Thermocouple temperature, substrate (DRS) temperature, and heater voltage recorded during the growth of lattice-matched InGaAs on InP are shown in Figure 3. The supervisory computer samples the DRS temperature every 30 s, if the DRS temperature has deviated more than ± 1 °C from the substrate setpoint of 435 °C, the outer PID loop updates the Eurotherm (inner) setpoint. Throughout most of the growth of the InGaAs layer, the substrate temperature is about 1 °C above its setpoint. Decreasing the update time would bring the substrate temperature closer to the setpoint during the first part of the growth. As can be seen in Fig. 3, each time the thermocouple setpoint is updated, there is a sharp drop in the heater voltage and the thermocouple temperature quickly moves to its new setpoint. The thermal response of the thermocouple-heater system is fast (4 s time constant) compared to the thermal response of the substrate (60 s time constant). This allows appropriate control action.
The thermocouple is insensitive to the substrate temperature increase caused by the strong absorption of heater radiation in the InGaAs overlayer. The small-bandgap epilayer absorbs a larger part of the heater radiation spectrum than the InP substrate, which is transparent to most of the blackbody spectrum at these temperatures. Therefore, as the InGaAs layer thickens, the transmission losses of heater radiation are reduced. In order to maintain constant substrate temperature, the control system continually reduces the heater power by decreasing the thermocouple setpoint (52 °C in total) during the growth.

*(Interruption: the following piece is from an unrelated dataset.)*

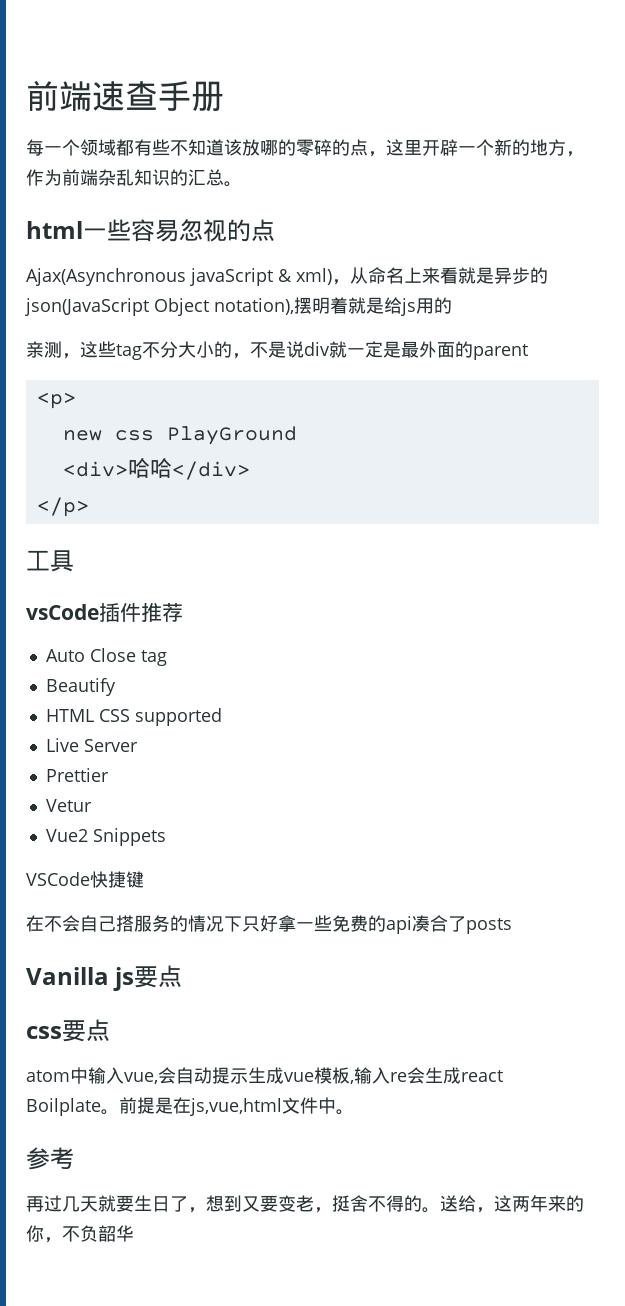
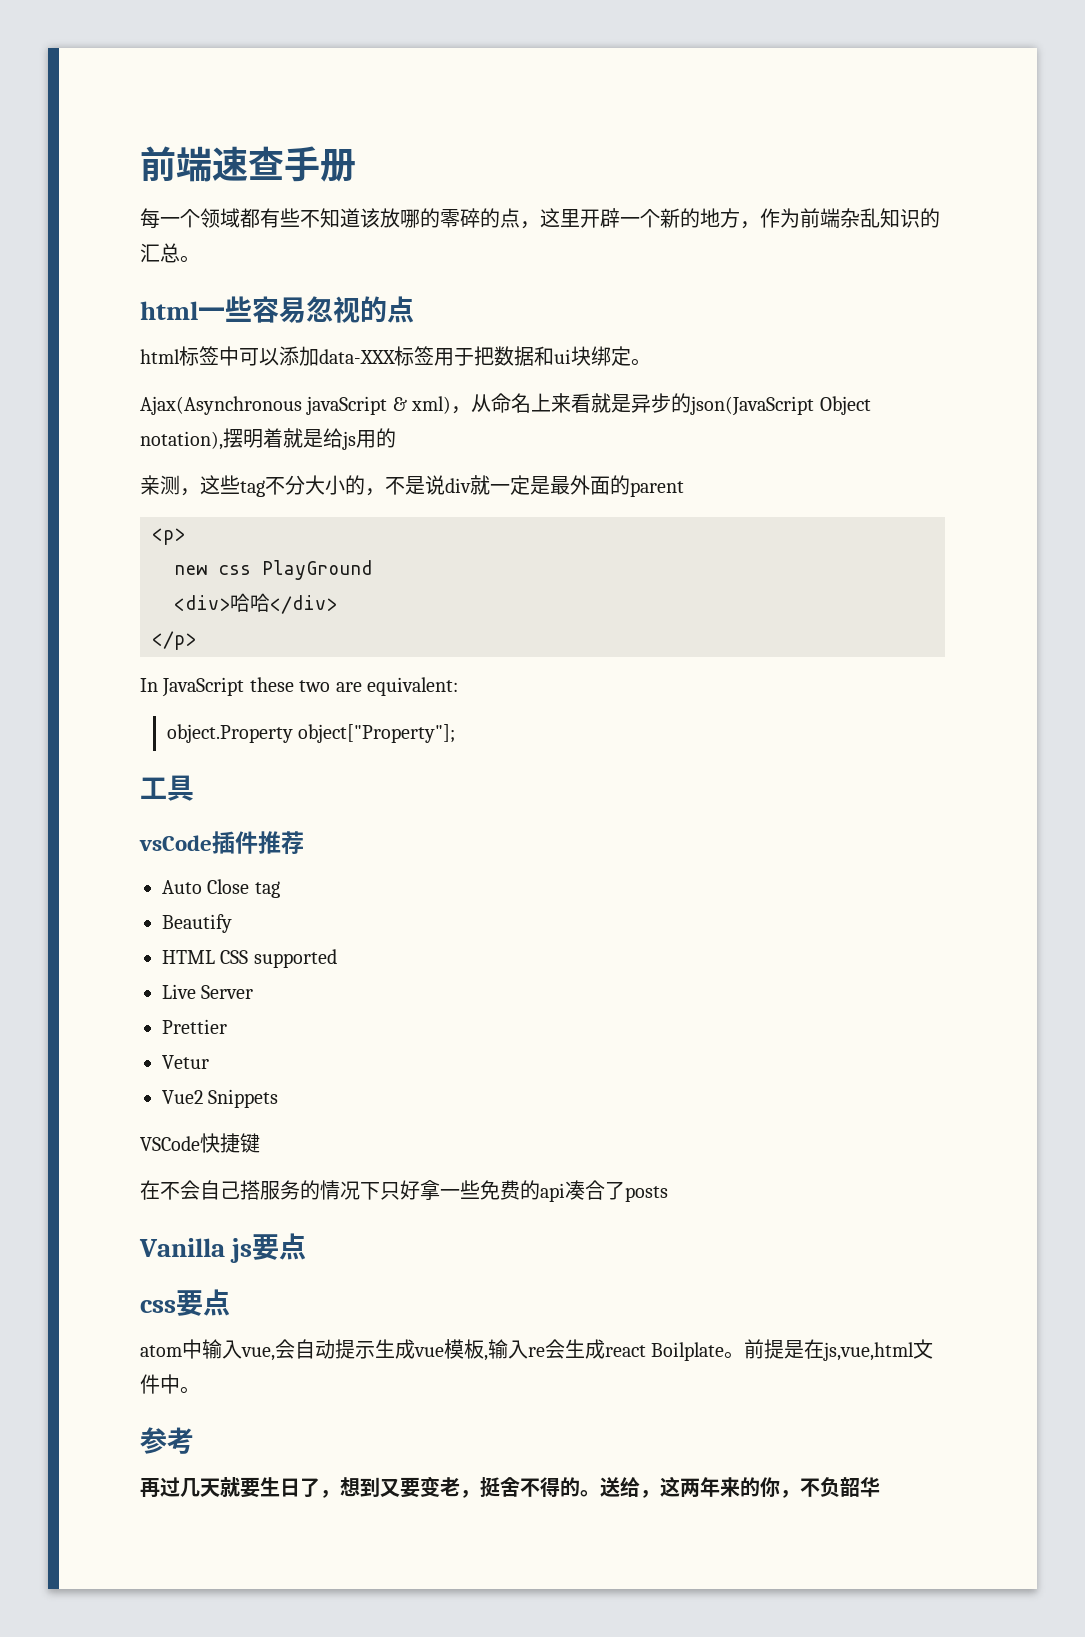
(275, 230) none -> [140,346,651,366] // html标签中可以添加data-XXX标签用于把数据和ui块绑定。
(89, 507) none -> [140,677,458,697] [166,724,456,743] // In JavaScript these two are equivalent: // object.Property object["Property"];

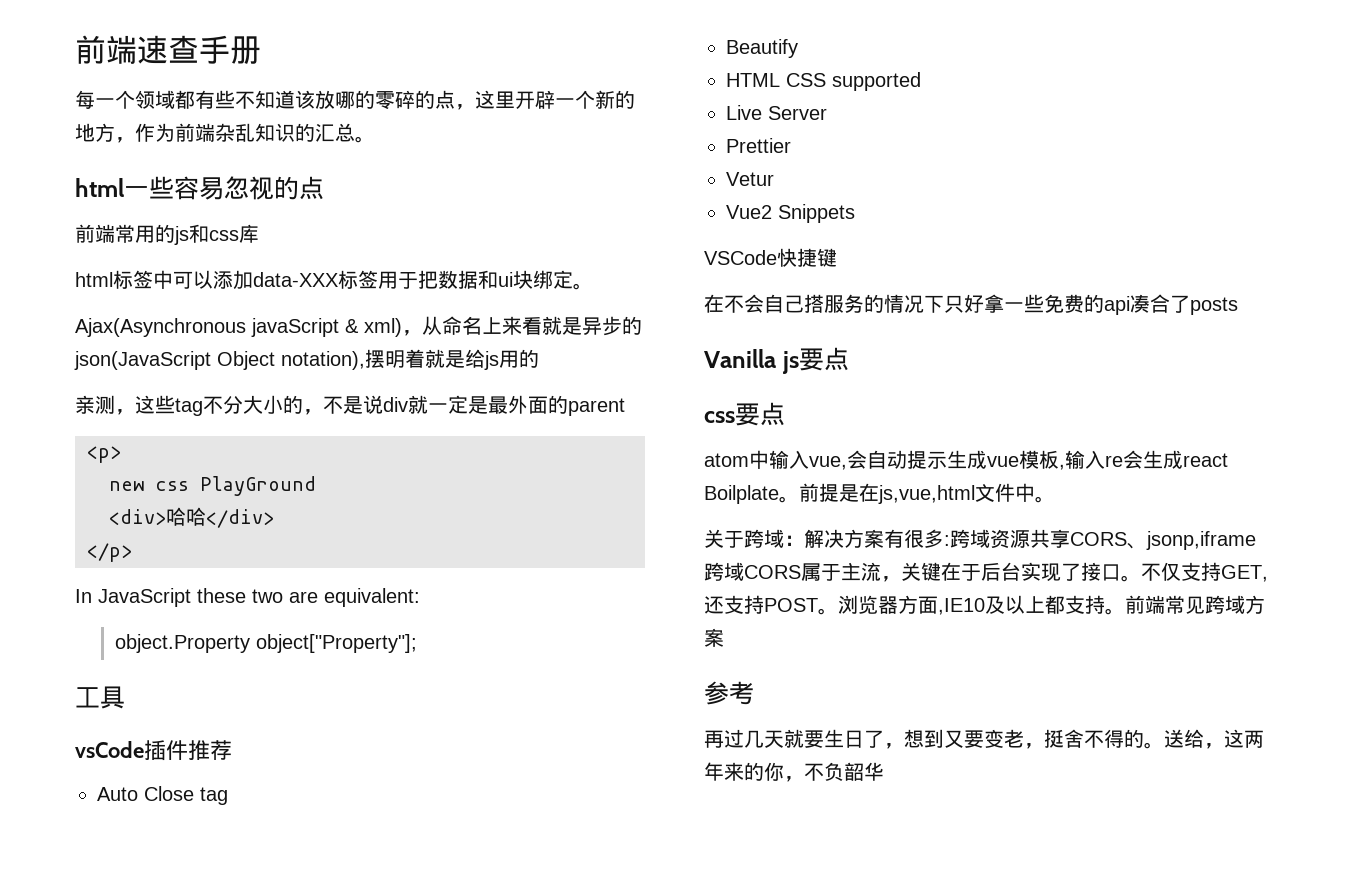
(414, 309) none -> [75,224,259,245] // 前端常用的js和css库
(200, 1390) none -> [704,529,1256,550] [704,562,1268,582] [704,595,1265,615] [704,628,724,647] // 关于跨域：解决方案有很多:跨域资源共享CORS、jsonp,iframe跨域CORS属于主流，关键在于后台实现了接口。不仅支持GET,还支持POST。浏览器方面,IE10及以上都支持。前端常见跨域方案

The small oscillations in the substrate temperature at the start and stop points are caused by the abrupt changes in the thermal load on the substrate when the In and Ga cells are togged. At the start of growth the thermocouple setpoint is reduced by 6 °C in an effort to correct for the thermal disturbance caused by additional radiant heat load of the In and Ga effusion cells. At the end of the growth, no shutter disturbance rejection is used and the substrate momentarily drops 4 °C below the setpoint.
 S. R. Johnson, T. Tiedje, J. Crystal Growth, 175/176, 38 (1997).
 J. A. Roth, T. J. DeLyon, M. E. Adel, Mat. Res. Soc. Symp. Proc. 324, 353 (1994).
 E. S. Hellman, J. S. Harris, J. Crystal Growth, 81, 38 (1987).
 S. R. Johnson, T. Tiedje, J. Appl. Phys. 78, 5609 (1995).